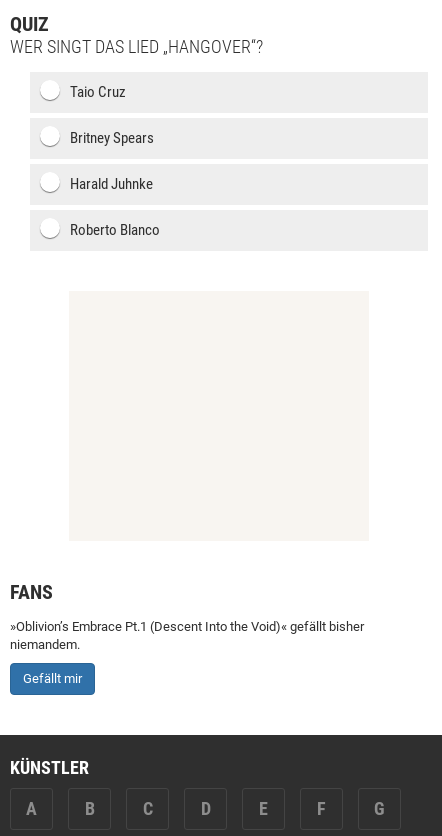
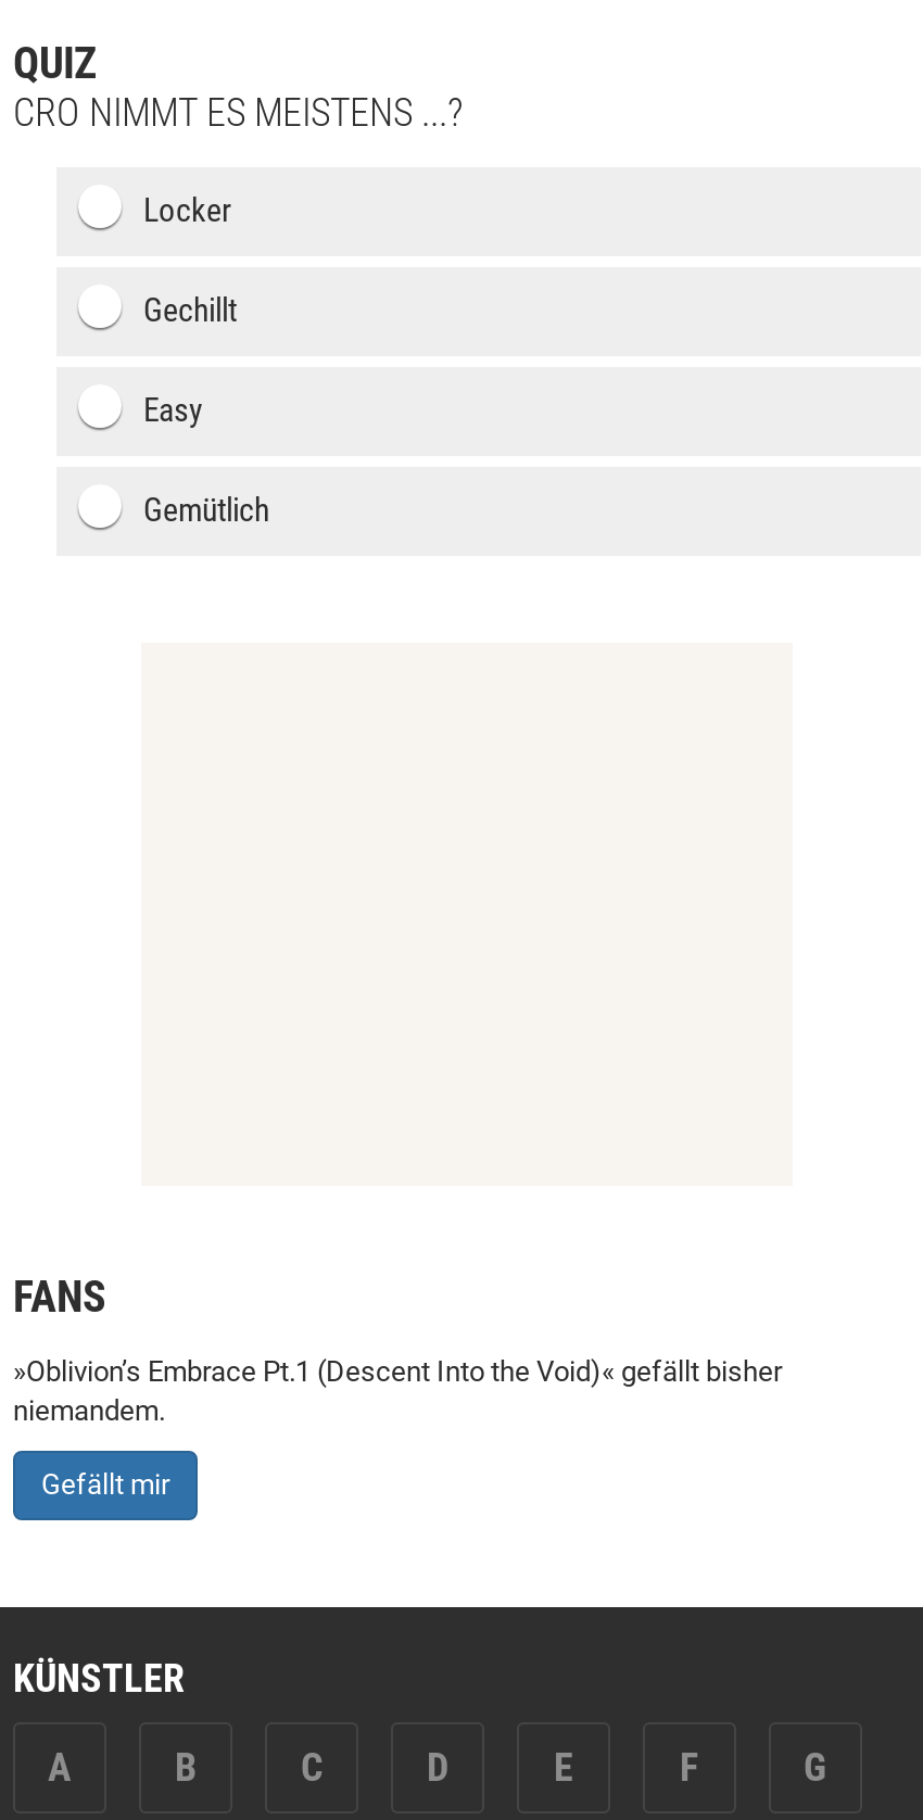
[10,36,263,57] WER SINGT DAS LIED „HANGOVER“? -> [13,89,463,135] CRO NIMMT ES MEISTENS ...?
[70,83,126,101] Taio Cruz -> [143,191,232,230] Locker
[70,129,154,147] Britney Spears -> [143,291,237,330] Gechillt
[70,175,153,193] Harald Juhnke -> [143,391,202,430] Easy
[70,221,160,239] Roberto Blanco -> [143,491,269,530] Gemütlich

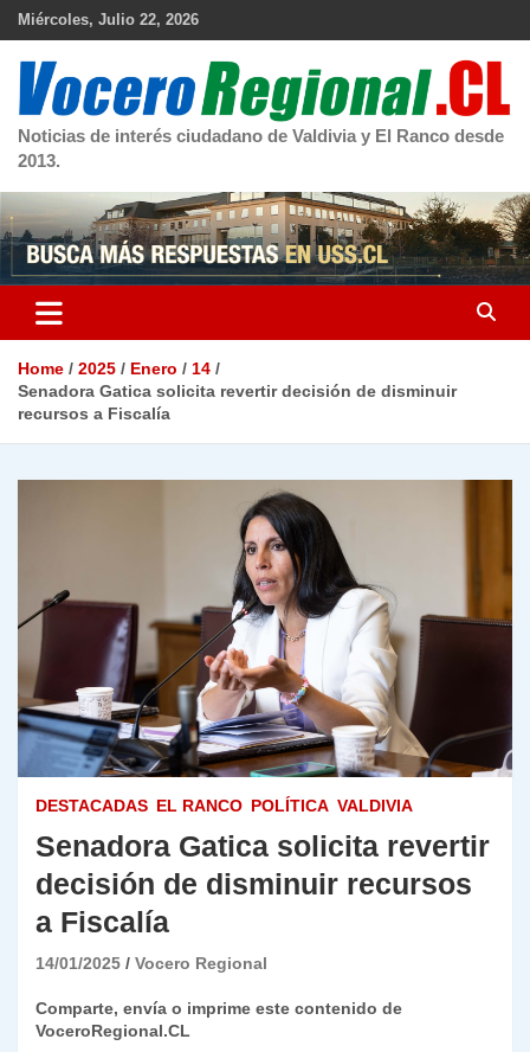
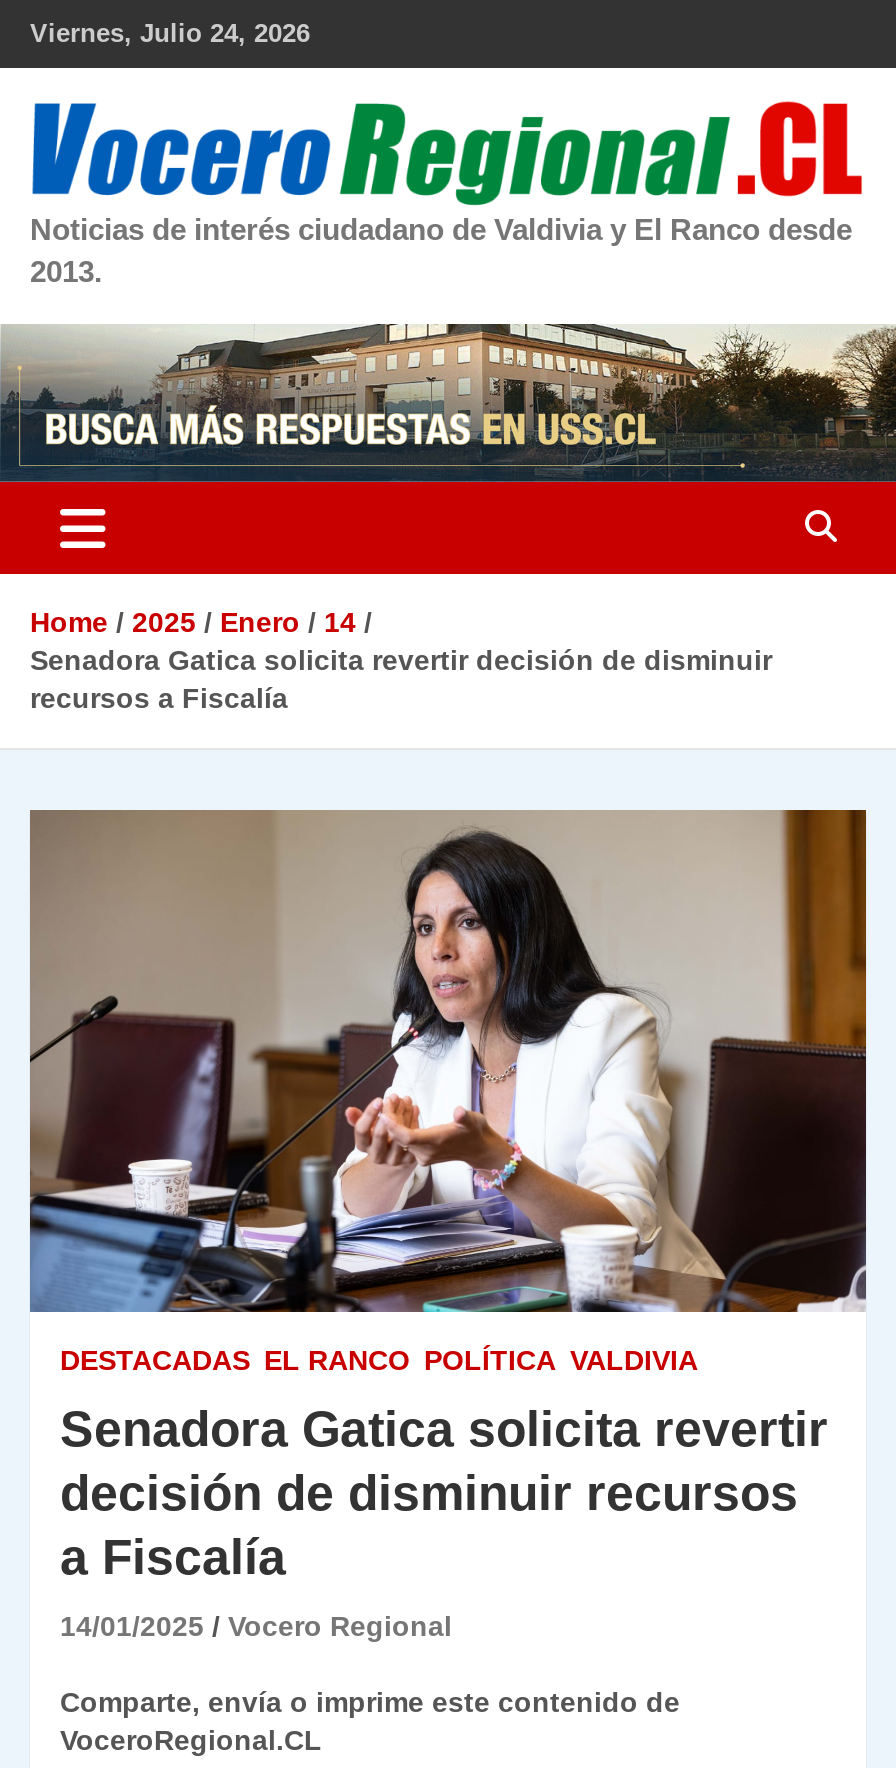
[18,11,199,28] Miércoles, Julio 22, 2026 -> [30,18,310,48] Viernes, Julio 24, 2026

- TASK DETAILS -
Please print the span that begins at the line holding "[70,175,153,193] Harald Juhnke" and ends at the last line of the data, both ends included, with no pictures.

- SOLVED PROBLEM -
[70,175,153,193] Harald Juhnke -> [143,391,202,430] Easy
[70,221,160,239] Roberto Blanco -> [143,491,269,530] Gemütlich

[18,11,199,28] Miércoles, Julio 22, 2026 -> [30,18,310,48] Viernes, Julio 24, 2026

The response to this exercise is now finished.